== PROBLEM ==
Please set down all of the data below verbatim.

== Web page edit records ==
++++++++++++++++++++

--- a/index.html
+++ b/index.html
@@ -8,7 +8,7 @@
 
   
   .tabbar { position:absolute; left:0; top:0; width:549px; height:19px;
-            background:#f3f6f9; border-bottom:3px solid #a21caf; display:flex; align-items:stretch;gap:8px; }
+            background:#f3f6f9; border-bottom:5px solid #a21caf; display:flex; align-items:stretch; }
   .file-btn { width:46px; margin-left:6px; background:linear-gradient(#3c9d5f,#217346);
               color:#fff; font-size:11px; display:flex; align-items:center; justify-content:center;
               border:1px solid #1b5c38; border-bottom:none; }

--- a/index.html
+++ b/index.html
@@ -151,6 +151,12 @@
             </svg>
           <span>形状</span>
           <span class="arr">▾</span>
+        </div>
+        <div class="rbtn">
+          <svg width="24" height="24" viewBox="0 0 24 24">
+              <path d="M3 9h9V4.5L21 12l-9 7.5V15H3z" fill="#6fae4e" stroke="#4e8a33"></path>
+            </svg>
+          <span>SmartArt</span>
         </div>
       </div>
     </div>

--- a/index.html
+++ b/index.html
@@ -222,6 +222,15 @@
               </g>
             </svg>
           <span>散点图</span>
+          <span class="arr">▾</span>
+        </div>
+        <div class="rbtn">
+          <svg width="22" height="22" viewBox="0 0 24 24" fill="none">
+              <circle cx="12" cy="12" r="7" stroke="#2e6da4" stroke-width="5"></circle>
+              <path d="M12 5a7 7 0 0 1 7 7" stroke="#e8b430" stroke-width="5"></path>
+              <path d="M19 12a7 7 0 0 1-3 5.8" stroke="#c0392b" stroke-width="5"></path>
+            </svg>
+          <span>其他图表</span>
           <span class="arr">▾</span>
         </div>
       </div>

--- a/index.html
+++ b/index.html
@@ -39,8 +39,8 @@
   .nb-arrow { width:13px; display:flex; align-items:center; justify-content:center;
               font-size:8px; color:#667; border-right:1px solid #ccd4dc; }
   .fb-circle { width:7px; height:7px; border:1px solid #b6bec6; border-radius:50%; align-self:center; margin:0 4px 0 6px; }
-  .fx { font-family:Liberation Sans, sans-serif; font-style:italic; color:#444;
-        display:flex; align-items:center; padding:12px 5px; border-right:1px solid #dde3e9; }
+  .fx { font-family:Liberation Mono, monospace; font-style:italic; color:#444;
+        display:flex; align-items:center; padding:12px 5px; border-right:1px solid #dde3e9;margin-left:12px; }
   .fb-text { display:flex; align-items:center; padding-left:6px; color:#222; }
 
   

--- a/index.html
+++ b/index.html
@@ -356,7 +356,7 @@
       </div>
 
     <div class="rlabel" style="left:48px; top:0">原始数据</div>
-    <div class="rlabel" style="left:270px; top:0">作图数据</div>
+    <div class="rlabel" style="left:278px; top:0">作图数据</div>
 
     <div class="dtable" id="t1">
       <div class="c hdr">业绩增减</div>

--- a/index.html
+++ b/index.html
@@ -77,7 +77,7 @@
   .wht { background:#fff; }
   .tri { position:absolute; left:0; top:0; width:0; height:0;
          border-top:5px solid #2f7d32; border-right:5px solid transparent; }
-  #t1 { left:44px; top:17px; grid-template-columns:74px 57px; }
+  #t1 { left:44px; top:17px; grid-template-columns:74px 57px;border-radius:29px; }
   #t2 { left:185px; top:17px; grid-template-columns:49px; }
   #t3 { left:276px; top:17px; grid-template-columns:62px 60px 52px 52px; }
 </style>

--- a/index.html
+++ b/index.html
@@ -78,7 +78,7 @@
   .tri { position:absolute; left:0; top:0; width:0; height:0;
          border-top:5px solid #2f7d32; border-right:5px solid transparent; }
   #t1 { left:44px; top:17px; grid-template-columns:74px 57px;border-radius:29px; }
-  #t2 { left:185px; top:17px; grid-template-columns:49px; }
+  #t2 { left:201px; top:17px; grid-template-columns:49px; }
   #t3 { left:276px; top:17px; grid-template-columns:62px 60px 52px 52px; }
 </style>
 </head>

++++++++++++++++++++

== ANSWER TO THIS EXERCISE ==
--- a/index.html
+++ b/index.html
@@ -8,7 +8,7 @@
 
   
   .tabbar { position:absolute; left:0; top:0; width:549px; height:19px;
-            background:#f3f6f9; border-bottom:3px solid #a21caf; display:flex; align-items:stretch;gap:8px; }
+            background:#f3f6f9; border-bottom:5px solid #a21caf; display:flex; align-items:stretch; }
   .file-btn { width:46px; margin-left:6px; background:linear-gradient(#3c9d5f,#217346);
               color:#fff; font-size:11px; display:flex; align-items:center; justify-content:center;
               border:1px solid #1b5c38; border-bottom:none; }

--- a/index.html
+++ b/index.html
@@ -151,6 +151,12 @@
             </svg>
           <span>形状</span>
           <span class="arr">▾</span>
+        </div>
+        <div class="rbtn">
+          <svg width="24" height="24" viewBox="0 0 24 24">
+              <path d="M3 9h9V4.5L21 12l-9 7.5V15H3z" fill="#6fae4e" stroke="#4e8a33"></path>
+            </svg>
+          <span>SmartArt</span>
         </div>
       </div>
     </div>

--- a/index.html
+++ b/index.html
@@ -222,6 +222,15 @@
               </g>
             </svg>
           <span>散点图</span>
+          <span class="arr">▾</span>
+        </div>
+        <div class="rbtn">
+          <svg width="22" height="22" viewBox="0 0 24 24" fill="none">
+              <circle cx="12" cy="12" r="7" stroke="#2e6da4" stroke-width="5"></circle>
+              <path d="M12 5a7 7 0 0 1 7 7" stroke="#e8b430" stroke-width="5"></path>
+              <path d="M19 12a7 7 0 0 1-3 5.8" stroke="#c0392b" stroke-width="5"></path>
+            </svg>
+          <span>其他图表</span>
           <span class="arr">▾</span>
         </div>
       </div>

--- a/index.html
+++ b/index.html
@@ -39,8 +39,8 @@
   .nb-arrow { width:13px; display:flex; align-items:center; justify-content:center;
               font-size:8px; color:#667; border-right:1px solid #ccd4dc; }
   .fb-circle { width:7px; height:7px; border:1px solid #b6bec6; border-radius:50%; align-self:center; margin:0 4px 0 6px; }
-  .fx { font-family:Liberation Sans, sans-serif; font-style:italic; color:#444;
-        display:flex; align-items:center; padding:12px 5px; border-right:1px solid #dde3e9; }
+  .fx { font-family:Liberation Mono, monospace; font-style:italic; color:#444;
+        display:flex; align-items:center; padding:12px 5px; border-right:1px solid #dde3e9;margin-left:12px; }
   .fb-text { display:flex; align-items:center; padding-left:6px; color:#222; }
 
   

--- a/index.html
+++ b/index.html
@@ -356,7 +356,7 @@
       </div>
 
     <div class="rlabel" style="left:48px; top:0">原始数据</div>
-    <div class="rlabel" style="left:270px; top:0">作图数据</div>
+    <div class="rlabel" style="left:278px; top:0">作图数据</div>
 
     <div class="dtable" id="t1">
       <div class="c hdr">业绩增减</div>

--- a/index.html
+++ b/index.html
@@ -77,7 +77,7 @@
   .wht { background:#fff; }
   .tri { position:absolute; left:0; top:0; width:0; height:0;
          border-top:5px solid #2f7d32; border-right:5px solid transparent; }
-  #t1 { left:44px; top:17px; grid-template-columns:74px 57px; }
+  #t1 { left:44px; top:17px; grid-template-columns:74px 57px;border-radius:29px; }
   #t2 { left:185px; top:17px; grid-template-columns:49px; }
   #t3 { left:276px; top:17px; grid-template-columns:62px 60px 52px 52px; }
 </style>

--- a/index.html
+++ b/index.html
@@ -78,7 +78,7 @@
   .tri { position:absolute; left:0; top:0; width:0; height:0;
          border-top:5px solid #2f7d32; border-right:5px solid transparent; }
   #t1 { left:44px; top:17px; grid-template-columns:74px 57px;border-radius:29px; }
-  #t2 { left:185px; top:17px; grid-template-columns:49px; }
+  #t2 { left:201px; top:17px; grid-template-columns:49px; }
   #t3 { left:276px; top:17px; grid-template-columns:62px 60px 52px 52px; }
 </style>
 </head>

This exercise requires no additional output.